WHAT TO WORK ON: Although the records contain pictures, none belong in the copy: restate word for word only the lines from the one with "left: 140px ->" through the one with "html: none ->", both included.

PROVIDED RECORDS:
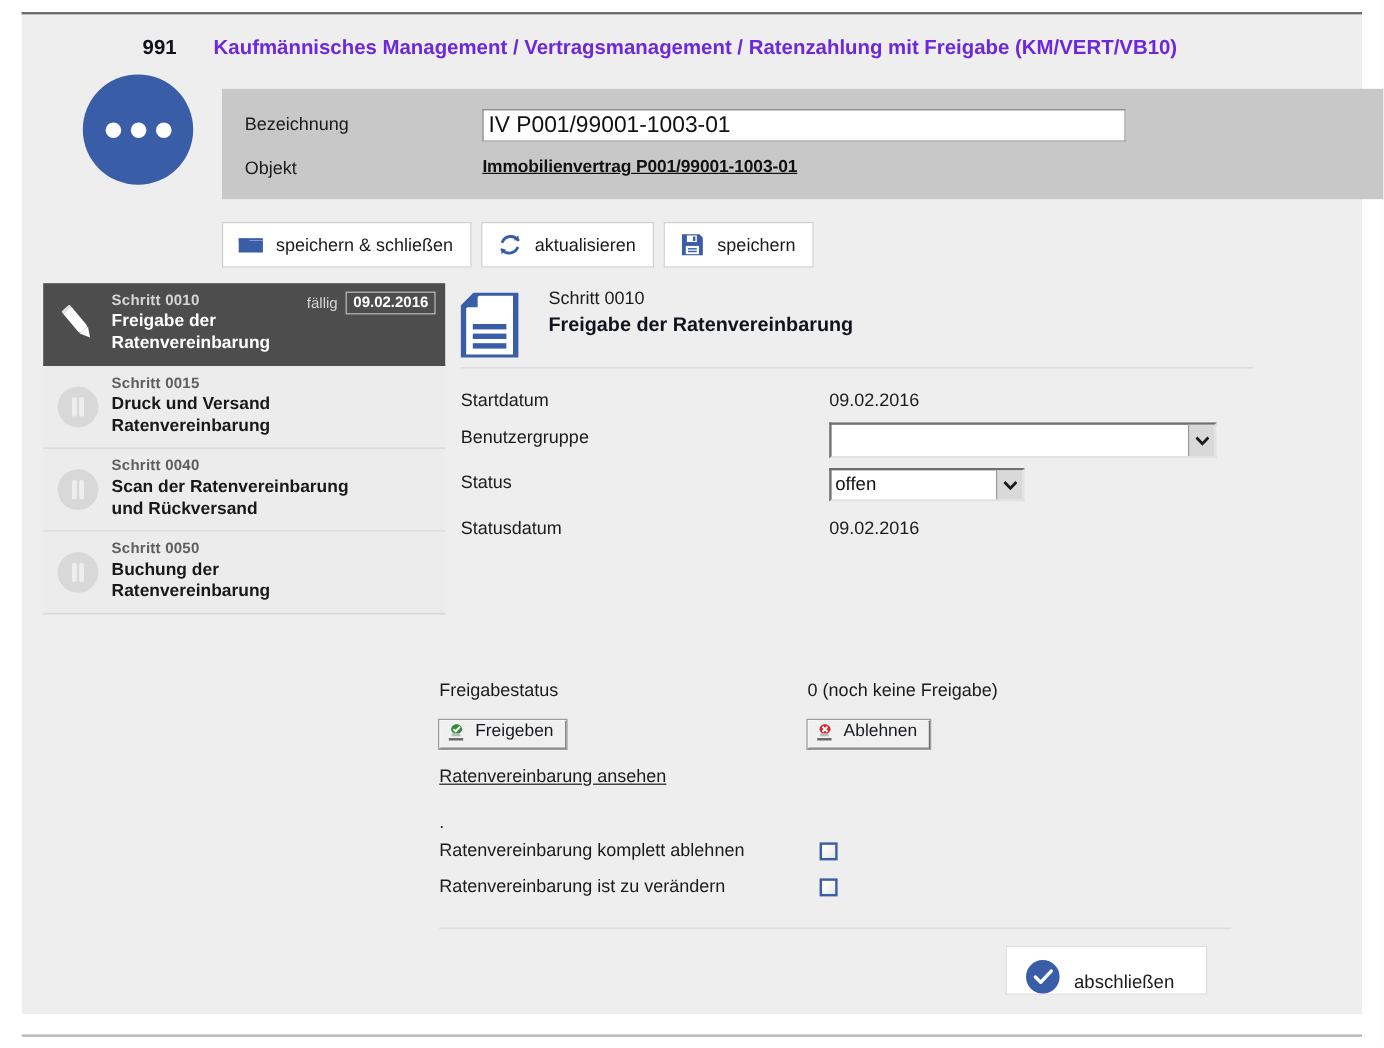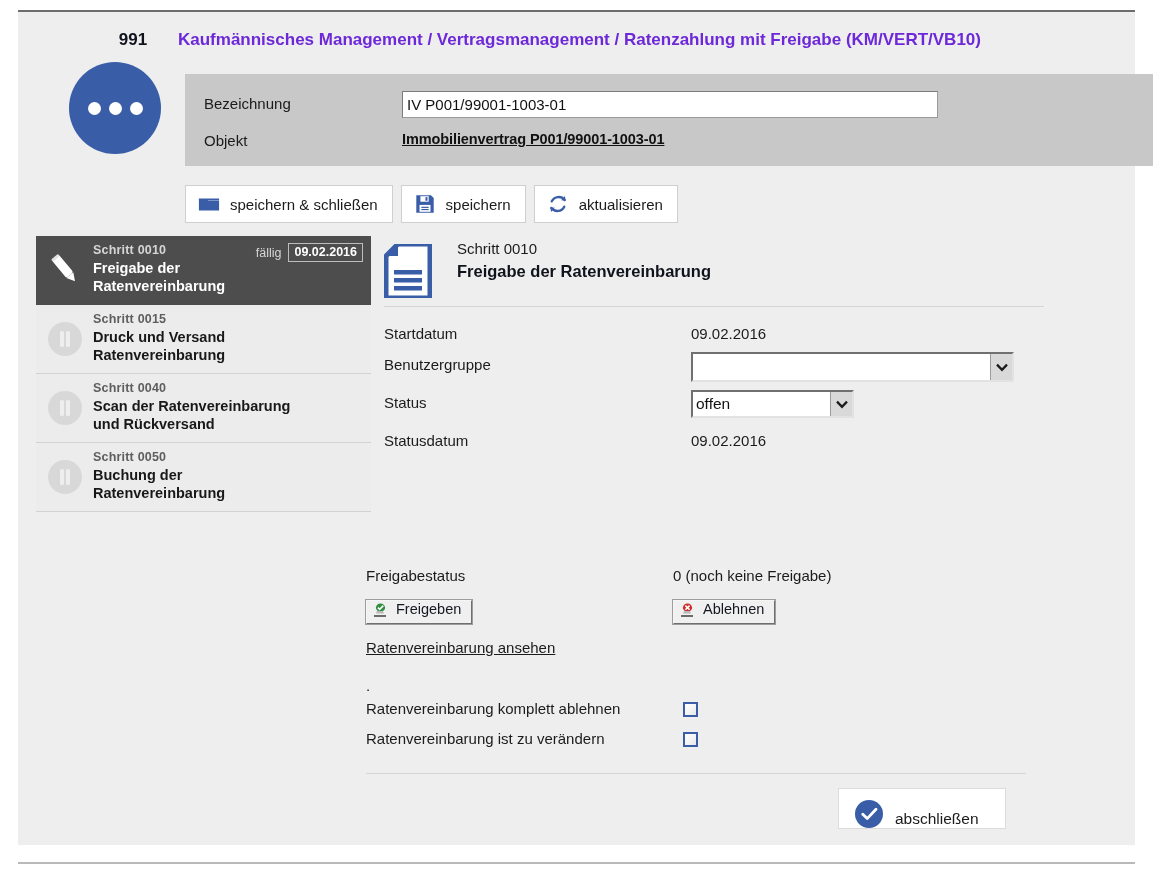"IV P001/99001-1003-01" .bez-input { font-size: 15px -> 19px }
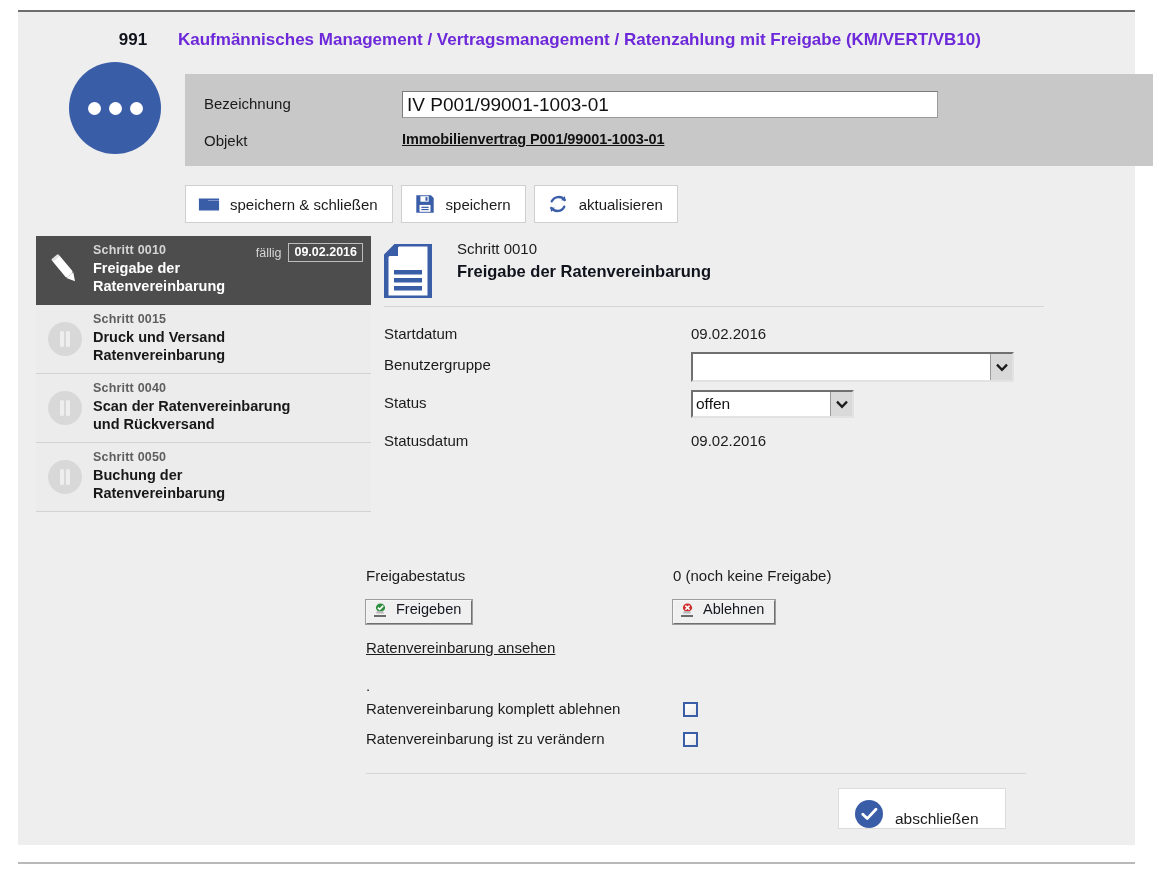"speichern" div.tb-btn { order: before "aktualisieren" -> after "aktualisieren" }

==

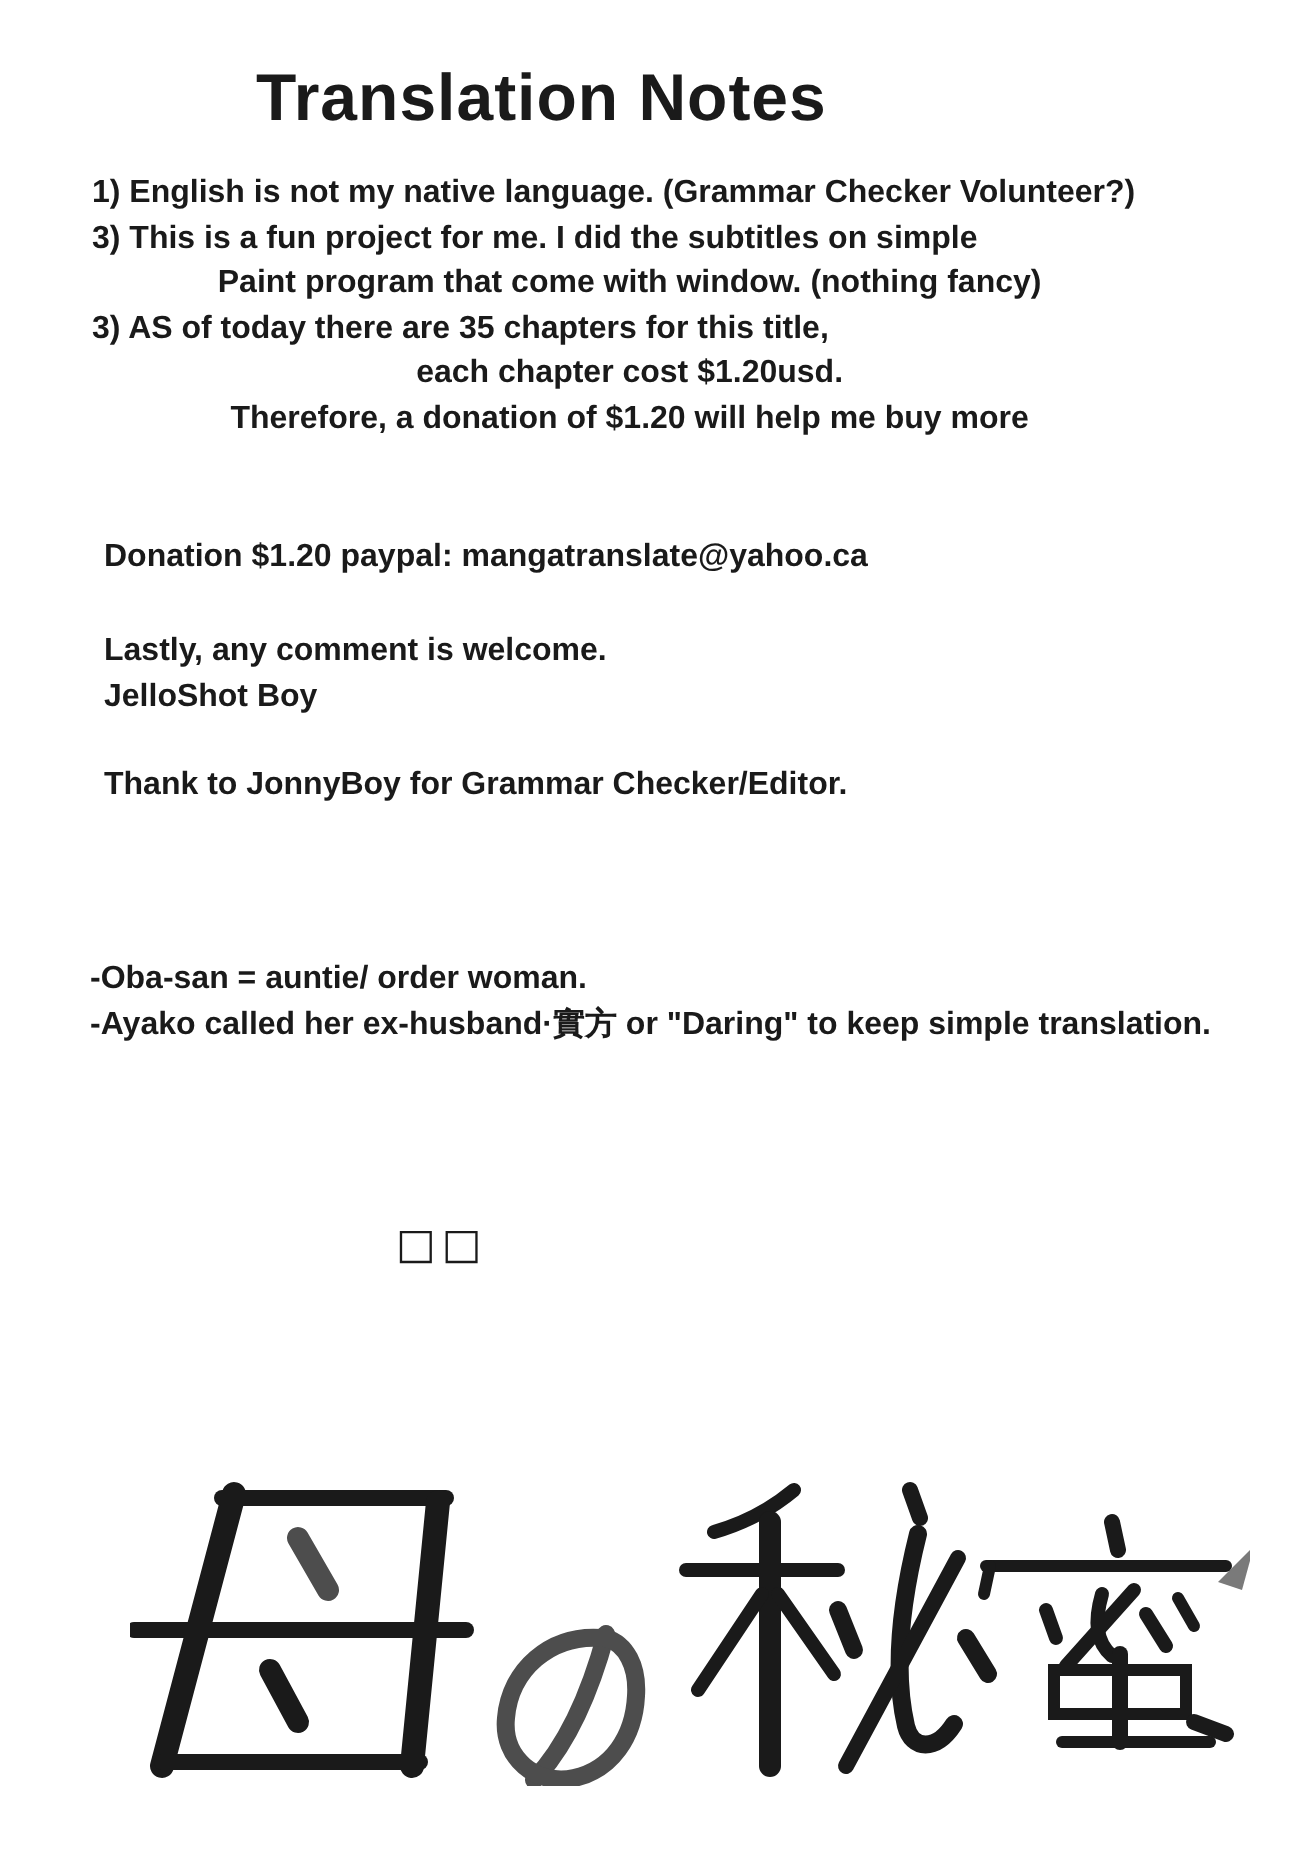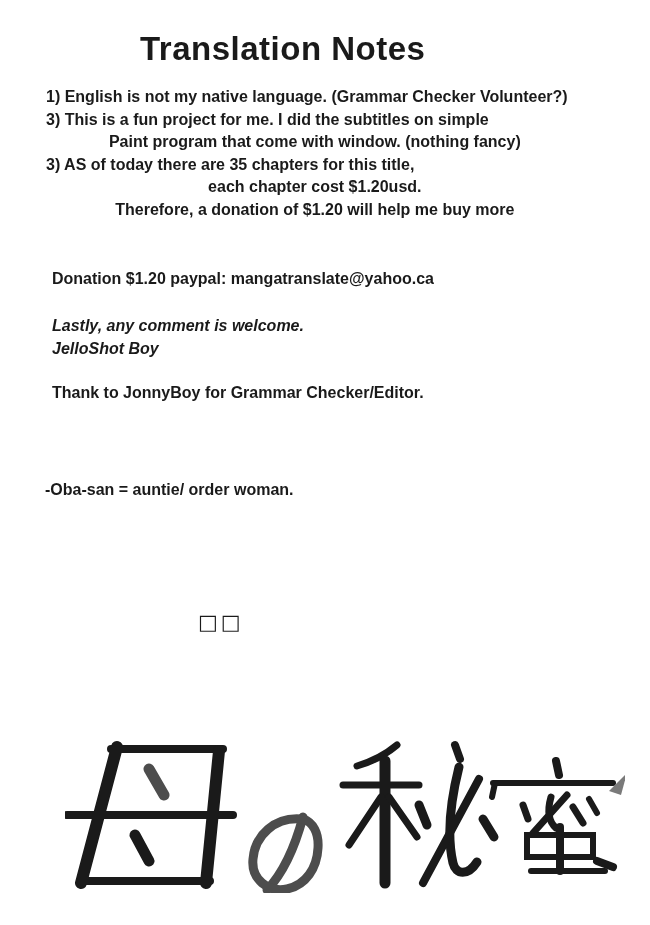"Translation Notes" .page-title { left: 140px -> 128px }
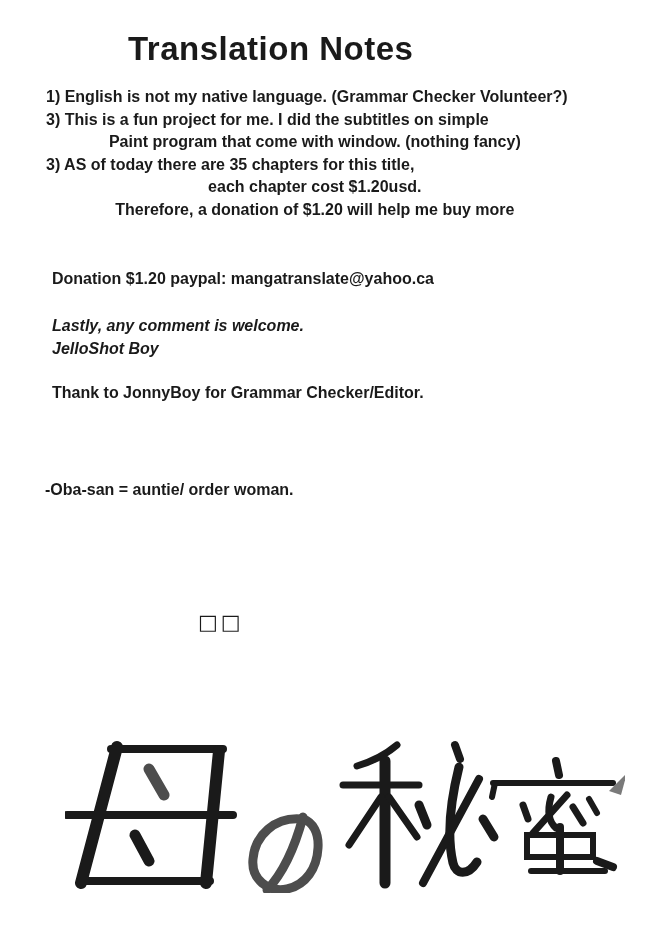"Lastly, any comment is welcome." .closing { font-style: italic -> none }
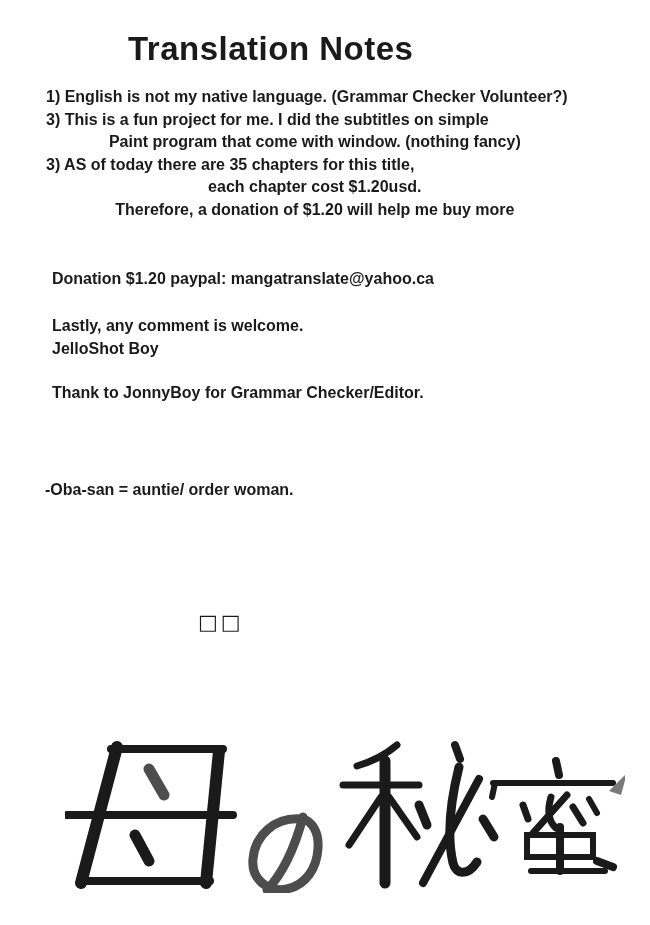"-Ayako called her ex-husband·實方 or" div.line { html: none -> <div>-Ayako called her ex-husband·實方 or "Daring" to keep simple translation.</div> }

OUTPUT BELOW:
"Translation Notes" .page-title { left: 140px -> 128px }
"Lastly, any comment is welcome." .closing { font-style: italic -> none }
"-Ayako called her ex-husband·實方 or" div.line { html: none -> <div>-Ayako called her ex-husband·實方 or "Daring" to keep simple translation.</div> }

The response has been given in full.